Josef Leopold Auenbrugger von Auenbrugg

Josef Leopold Auenbrugger von Auenbrugg (1722-1809) was an Austrian Physician

Credited with describing the effectiveness of chest percussion in the diagnosis of cardiac and respiratory disease.

Auenbrugger described camphor-induced seizures as a remedy for manic psychosis and suicidal thought.
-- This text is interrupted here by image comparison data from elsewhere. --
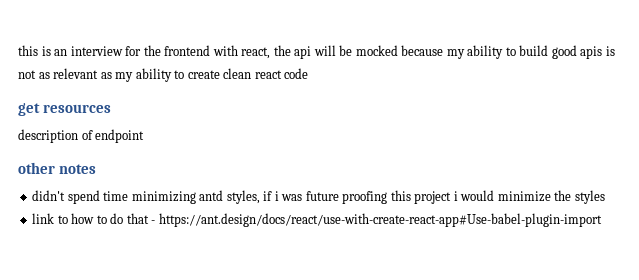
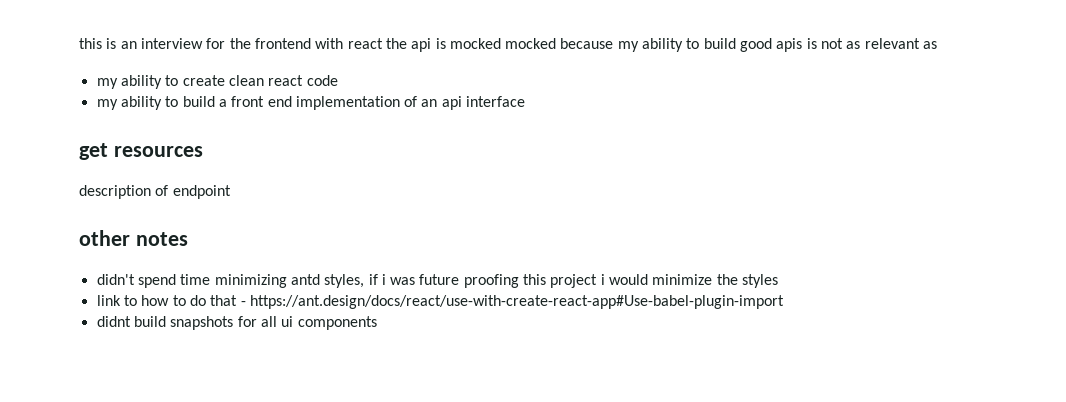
[241,47,271,59] react, -> [347,38,383,49] react
[313,45,353,56] will be -> [435,38,501,49] is mocked
(112, 75) none -> (938, 45) //
(309, 73) none -> [96,96,526,110] // my ability to build a front end implementation of an api interface
(602, 220) none -> [96,316,377,330] // didnt build snapshots for all ui components

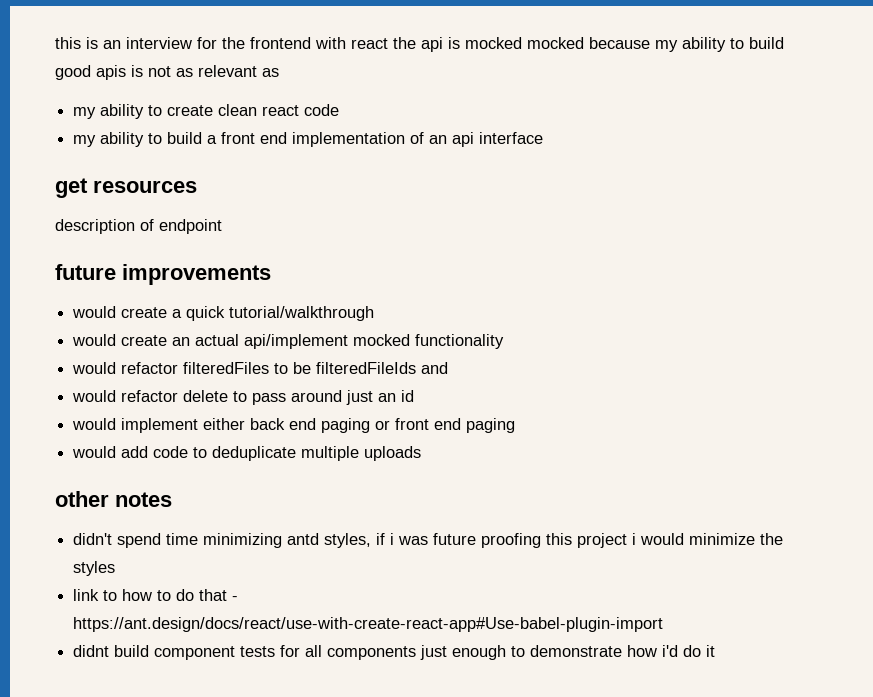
(231, 192) none -> [55,264,271,285] [72,306,375,321] [72,334,505,349] [72,362,449,374] [72,390,415,405] [72,418,516,433] [72,446,422,461] // future improvements // would create a quick tutorial/walkthrough // would create an actual api/implement mocked functionality // would refactor filteredFiles to be filteredFileIds and // would refactor delete to pass around just an id // would implement either back end paging or front end paging // would add code to deduplicate multiple uploads
[170,316,377,330] snapshots for all ui components -> [154,645,716,660] component tests for all components just enough to demonstrate how i'd do it

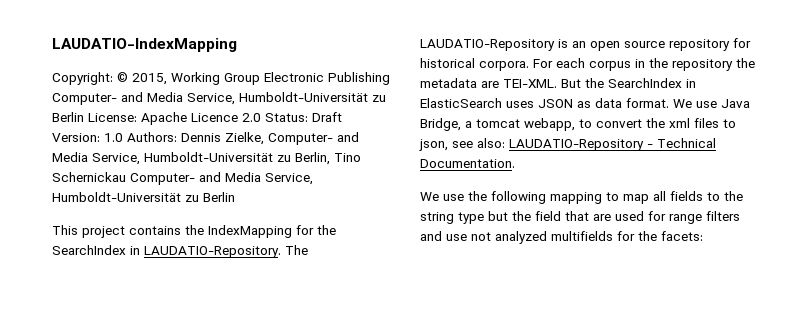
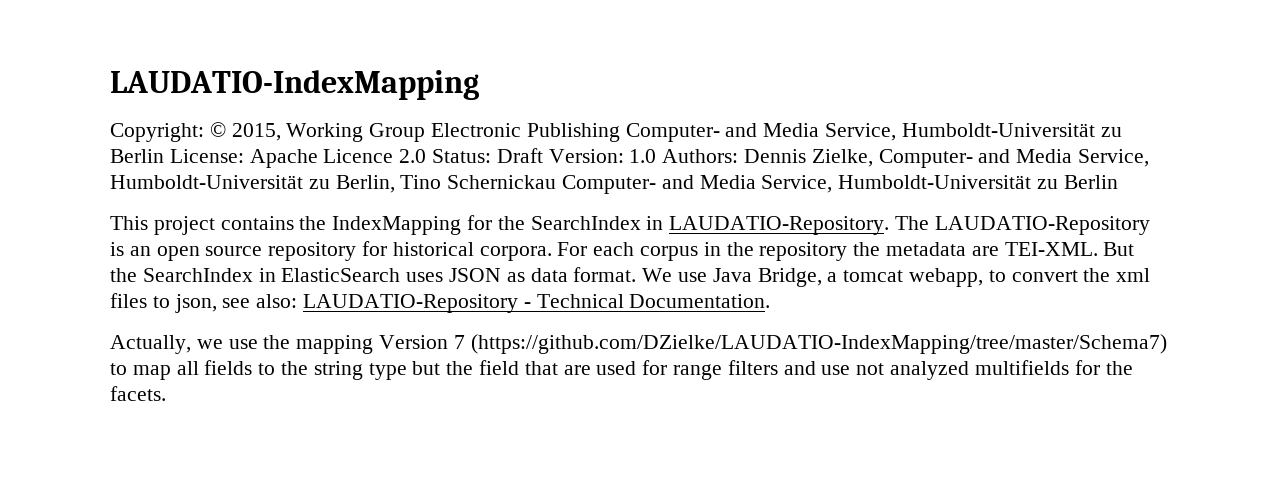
[420,191,602,204] We use the following mapping -> [110,334,1167,354] Actually, we use the mapping Version 7 (https://github.com/DZielke/LAUDATIO-IndexMapping/tree/master/Schema7)
[661,231,703,241] facets: -> [110,386,166,401] facets.

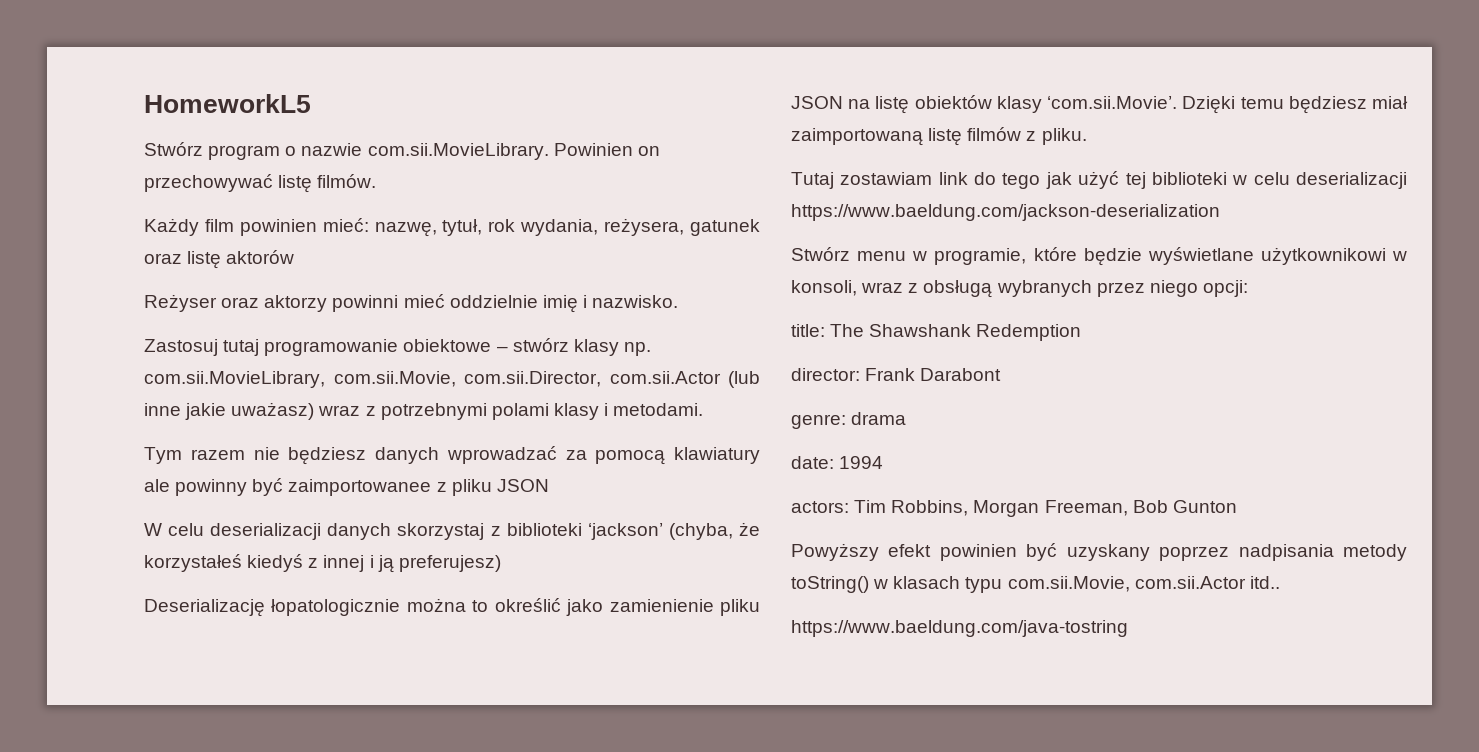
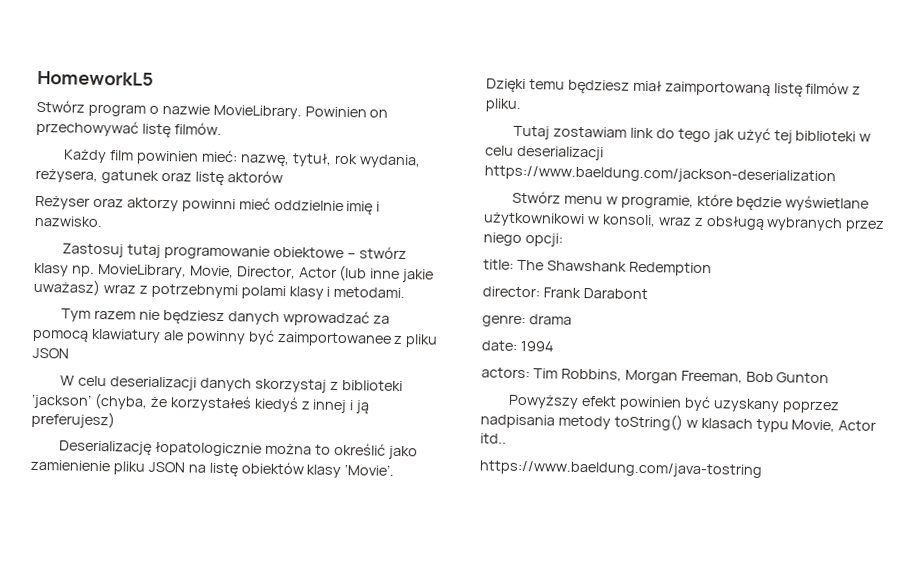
[367,143,549,160] com.sii.MovieLibrary. -> [212,104,302,120] MovieLibrary.
[144,371,721,388] com.sii.MovieLibrary, com.sii.Movie, com.sii.Director, com.sii.Actor -> [97,263,337,280] MovieLibrary, Movie, Director, Actor
[1047,96,1178,109] ‘com.sii.Movie’. -> [344,464,395,476] ‘Movie’.
[1007,576,1246,592] com.sii.Movie, com.sii.Actor -> [791,419,877,433] Movie, Actor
Eponyms: Auenbrugger Sign I and II in cases of extensive pericardial effusion and Auenbrugger Osteophony/Bone Sign (more commonly Heuter sign)


Biography
  • Born in Graz, Austria on 19th November 1722
  • 1752 – Physician at the Spanish Military Hospital, Vienna
  • 1754 – Defined and described ‘percussion‘ of the chest to define pleural effusions.
  • 1779 – Wrote the libretto to Antonio Salieri’s three-act opera, The Chimney Sweep (‘Der Rauchfangkehrer’), first performed in the Burgtheater in Vienna in April 1781
  • 1780 – Haydn composed the six Auenbrugger keyboard Sonatas for the Auenbrugger’s talented musical daughters (Marianna and Caterina) in 1780
  • 1783 – Knighted for services to medicine by Emporer Joseph II
  • 1790 – Physician to Wolfgang Amadeus Mozart, Vienna
  • Died in Vienna on May 18, 1809

Medical Eponyms
Auenbrugger Sign (1761)

Dullness to percussion in Traube’s space associated with large pericardial effusion and descent of the left lobe of the liver

I have observed the following specific signs of the dropsy of the pericardium: The sound in the cardiac region, which I have already stated (III. 2. 3.) to be naturally more obscure than in the other parts of the chest, is now as completely deadened as if the percussion were applied to a fleshy limb.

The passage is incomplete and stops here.